I had a small minded person who never met anything that he didn’t like to rape asking me to justify everything that I was doing. Plus the agenda was suddenly daunting though … very manageable but he zapped my time and energy with minutia and small minded matters. At the same time I’d fired those who proved untrustworthy. It was emotional and taxing. Then my wife left and it got worse and I stopped calling on the Kitchen Cabinet.

That was a mistake!

Now it’s time to do things again. So I’m reconvening the Kitchen Cabinet.

After Ben I called his daughter Carole Beeson, also a former Board Chair of Union Mission. She was the first woman to ever chair the Board and is a fireball. “Well, my brother is finally back from the dead,” she exclaimed into the phone.

After catching one another up on personal stuff she told that it was time to straighten things out.

“You mean rearrange the past?” I asked.

“Yep,” she said with utmost confidence.

Then Philip and I had an email conversation. Joe Daniel and I have been going back and forth. Herb will be back soon. Mary Ann Beil and I are getting together next week after I meet with Ben. Terry Ball will be in town soon. I still have to track Thurmond Tillman down but he’s a minister and damn near impossible to get hold of. I’m thinking about adding Tony and DaVena Jordon because they make it all younger. And youth is the secret to creativity!

For the first time in a long time, I sit at a table and roll my fingers across the top. My leg shakes under the table full of energy and vigor. My senses are exploding. It’s time to create!

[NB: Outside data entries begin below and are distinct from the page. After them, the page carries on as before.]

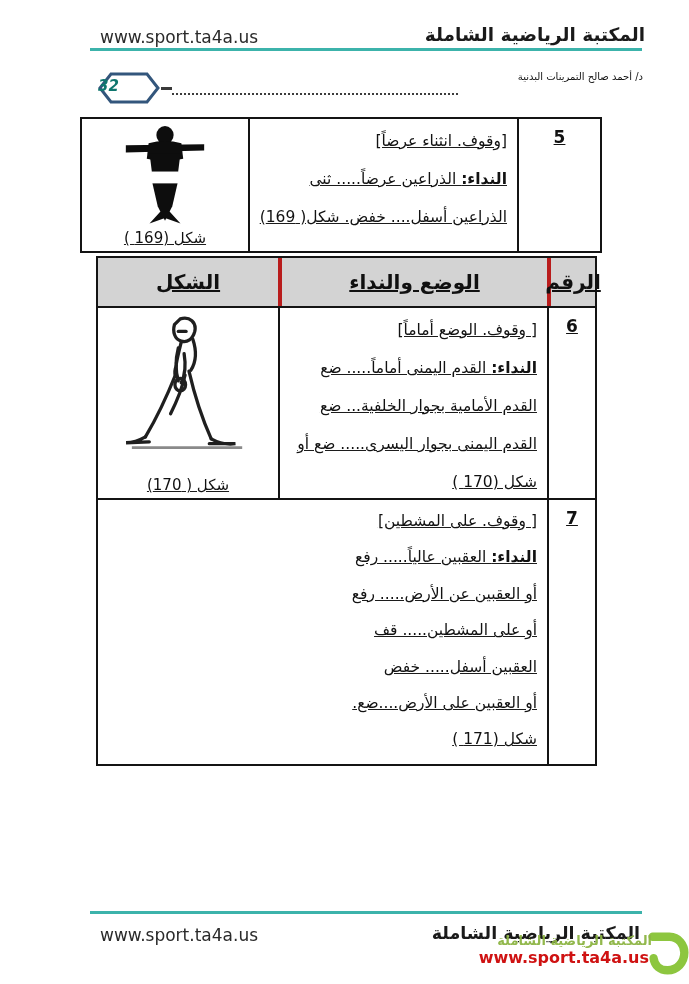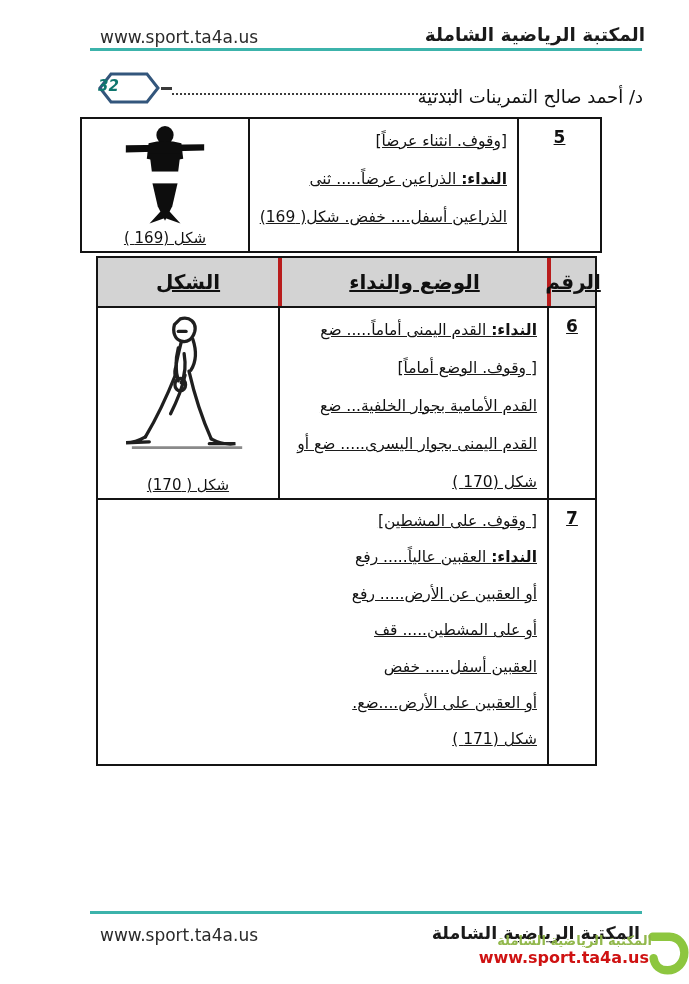--- a/index.html
+++ b/index.html
@@ -22,7 +22,7 @@
              font-size:15px;font-weight:600;color:#0f766e;font-style:italic;}
   .dash{left:161px;top:87px;width:11px;height:2.5px;background:#3a3a3a;}
   .dots{left:172px;top:78px;width:286px;height:15px;border-bottom:2px dotted #3c3c3c;}
-  .author{right:46px;top:86px;font-size:18px;color:#111;}
+  .author{right:46px;top:71px;font-size:10px;color:#111;}
   
   .tbl{border:2px solid #141414;box-sizing:border-box;background:#fff;}
   .tbl-top{left:80px;top:117px;width:522px;height:136px;display:flex;}

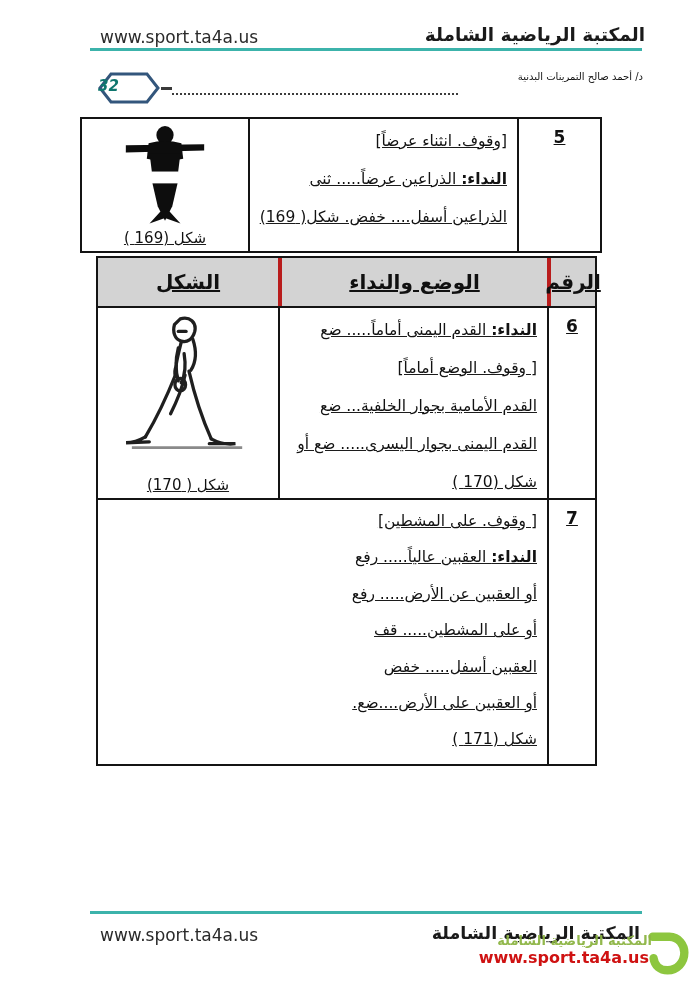--- a/index.html
+++ b/index.html
@@ -130,8 +130,8 @@
         <div class="cap">شكل ( 170)</div>
       </div>
       <div class="cell call-cell">
+          <div class="tline">[ وقوف. الوضع أماماً]</div>
           <div class="tline"><b>النداء:</b> القدم اليمنى أماماً..... ضع</div>
-          <div class="tline">[ وقوف. الوضع أماماً]</div>
           <div class="tline">القدم الأمامية بجوار الخلفية... ضع</div>
           <div class="tline">القدم اليمنى بجوار اليسرى..... ضع أو</div>
           <div class="tline">شكل (170 )</div>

When I was at Union Mission I would end every meeting with every staff person with the mantra “Go create something.”

And we did.

The likes of which have never been created before.

It was the youthfulness of the people I worked with coupled with the wisdom of the Kitchen Cabinet that made it so.

Today, I’m young again after a couple of years of being old. I’ve surrounded myself with the youthful thinking of creative people regardless of their age.

It’s time to kick ass.

And I need my Kitchen Cabinet again.

Everybody else … needs to get out of the way.